- Directed by: Juan de Orduña
- Written by: Carlos Arniches (play); Manuel Tamayo;
- Produced by: Juan de Orduña
- Starring: Valeriano León; Virgílio Teixeira; Margarita Andrey;
- Cinematography: José F. Aguayo
- Edited by: Antonio Cánovas
- Music by: Juan Quintero
- Production companies: Doperfilme Orduna Films
- Distributed by: CIFESA
- Release date: 25 February 1955;
- Running time: 92 minutes
- Countries: Portugal Spain
- Language: Spanish

= Father Cigarette (1955 film) =

1955 film

Father Cigarette (Spanish: El padre Pitillo) is a 1955 Spanish-Portuguese comedy film directed by Juan de Orduña and starring Valeriano León, Virgílio Teixeira and Margarita Andrey. It was based on a play by Carlos Arniches, which had previously been turned into a 1946 Chilean film of the same title.

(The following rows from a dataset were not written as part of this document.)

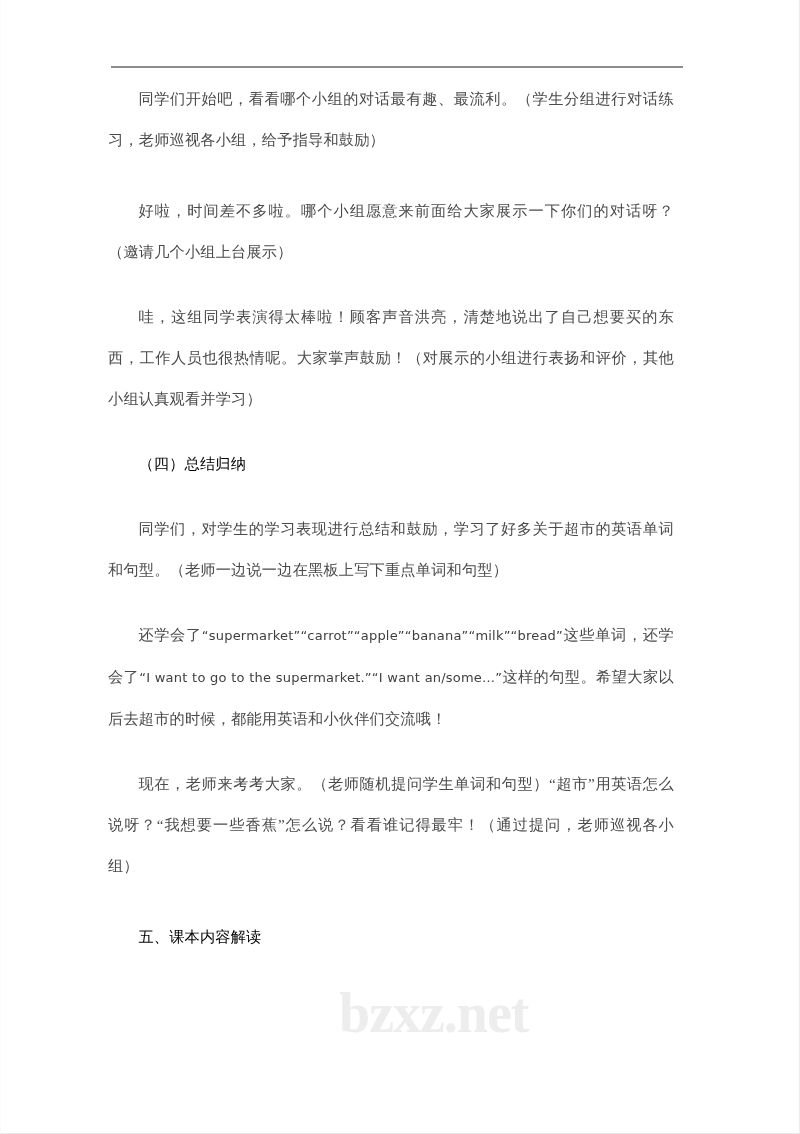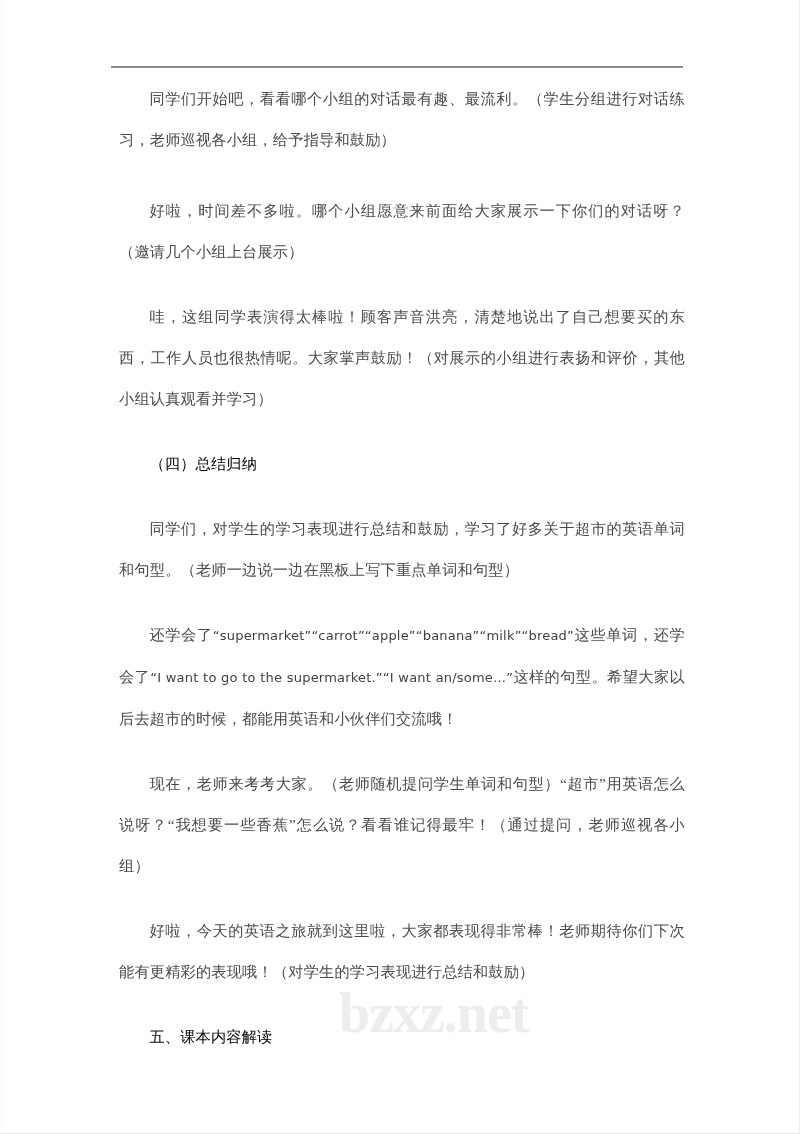--- a/index.html
+++ b/index.html
@@ -48,21 +48,21 @@
   .top-rule {
     position: absolute;
     left: 110px;
     top: 66px;
     width: 572px;
     height: 0;
     border-top: 2px solid #8c8c8c;
   }
   .content {
     position: absolute;
-    left: 118px;
+    left: 107px;
     top: 78px;
     width: 566px;
   }
   .para {
     margin: 0 0 18px 0;
     font-size: 15.2px;
     line-height: 41px;
     color: #4a4a4a;
     text-align: justify;
     text-justify: inter-ideograph;
@@ -128,21 +128,20 @@
       <p class="para">
         <span>还学会了</span><span class="en">“supermarket”“carrot”“apple”“banana”“milk”“bread”</span><span>这些单词，还学会了</span><span class="en">“I want to go to the supermarket.”“I want an/some…”</span><span>这样的句型。希望大家以后去超市的时候，都能用英语和小伙伴们交流哦！</span>
       </p>
 
       <div class="spacer-sm"></div>
 
       <p class="para">现在，老师来考考大家。（老师随机提问学生单词和句型）“超市”用英语怎么说呀？“我想要一些香蕉”怎么说？看看谁记得最牢！（通过提问，老师巡视各小组）</p>
 
       <div class="spacer-sm"></div>
 
-      <p class="para">好啦，今天的英语之旅就到这里啦，大家都表现得非常棒！老师期待你们下次能有更精彩的表现哦！（对学生的学习表现进行总结和鼓励）</p>
 
       <div class="spacer-sm"></div>
 
       <p class="heading">五、课本内容解读</p>
 
     </div>
   </div>
 </div>
 
 </body></html>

The film's sets were designed by Sigfrido Burmann. It was released by the large CIFESA studio.

== Plot ==
Don Froilán, the grouchy priest of a small village, and his sister Camila help Rosita who has become pregnant and banned from return home by her step-father, while the responsible, the son of the richest family, is to be sent away to the city.

==Cast==
- Valeriano León as Don Froilán 'Padre Pitillo'
- Virgílio Teixeira
- Margarita Andrey
- Aurora Redondo
- José Nieto
- José Sepúlveda
- Josefina Serratosa
- Ramón Martori
- Joan Capri
- Modesto Cid

== Bibliography ==
- Bentley, Bernard. A Companion to Spanish Cinema. Boydell & Brewer 2008.